(What the task asks)
Below are lines of data, and only some are wanted. Please repeat exactly those from the line that has "- 陽明文庫所蔵史料の料紙に含有されたデンプン粒の特徴" through the line that has "json zamiast xml".

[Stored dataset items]
════════════════
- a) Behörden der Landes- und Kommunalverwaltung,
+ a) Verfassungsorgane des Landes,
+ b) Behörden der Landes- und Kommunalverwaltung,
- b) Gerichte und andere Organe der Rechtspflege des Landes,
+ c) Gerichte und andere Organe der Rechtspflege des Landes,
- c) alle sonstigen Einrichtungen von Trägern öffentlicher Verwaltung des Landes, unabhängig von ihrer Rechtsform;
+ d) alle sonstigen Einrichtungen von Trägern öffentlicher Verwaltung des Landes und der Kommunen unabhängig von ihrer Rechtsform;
════════════════
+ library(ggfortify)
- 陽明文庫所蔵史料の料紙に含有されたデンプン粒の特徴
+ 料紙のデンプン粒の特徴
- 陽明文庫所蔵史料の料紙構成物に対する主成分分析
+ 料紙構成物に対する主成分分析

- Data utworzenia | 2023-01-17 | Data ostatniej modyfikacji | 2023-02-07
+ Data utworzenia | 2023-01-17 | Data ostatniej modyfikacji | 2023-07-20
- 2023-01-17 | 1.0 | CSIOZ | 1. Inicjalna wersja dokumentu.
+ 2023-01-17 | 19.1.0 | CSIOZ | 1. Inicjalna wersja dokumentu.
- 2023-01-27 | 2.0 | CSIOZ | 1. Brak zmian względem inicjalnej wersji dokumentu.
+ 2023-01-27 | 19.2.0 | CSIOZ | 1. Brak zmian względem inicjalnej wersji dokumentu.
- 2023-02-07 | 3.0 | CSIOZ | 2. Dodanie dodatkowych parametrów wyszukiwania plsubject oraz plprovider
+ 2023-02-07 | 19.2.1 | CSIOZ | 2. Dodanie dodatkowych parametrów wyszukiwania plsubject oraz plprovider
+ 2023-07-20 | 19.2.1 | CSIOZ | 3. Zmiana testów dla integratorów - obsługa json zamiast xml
════════════════
(Task answer)
- 陽明文庫所蔵史料の料紙に含有されたデンプン粒の特徴
+ 料紙のデンプン粒の特徴
- 陽明文庫所蔵史料の料紙構成物に対する主成分分析
+ 料紙構成物に対する主成分分析

- Data utworzenia | 2023-01-17 | Data ostatniej modyfikacji | 2023-02-07
+ Data utworzenia | 2023-01-17 | Data ostatniej modyfikacji | 2023-07-20
- 2023-01-17 | 1.0 | CSIOZ | 1. Inicjalna wersja dokumentu.
+ 2023-01-17 | 19.1.0 | CSIOZ | 1. Inicjalna wersja dokumentu.
- 2023-01-27 | 2.0 | CSIOZ | 1. Brak zmian względem inicjalnej wersji dokumentu.
+ 2023-01-27 | 19.2.0 | CSIOZ | 1. Brak zmian względem inicjalnej wersji dokumentu.
- 2023-02-07 | 3.0 | CSIOZ | 2. Dodanie dodatkowych parametrów wyszukiwania plsubject oraz plprovider
+ 2023-02-07 | 19.2.1 | CSIOZ | 2. Dodanie dodatkowych parametrów wyszukiwania plsubject oraz plprovider
+ 2023-07-20 | 19.2.1 | CSIOZ | 3. Zmiana testów dla integratorów - obsługa json zamiast xml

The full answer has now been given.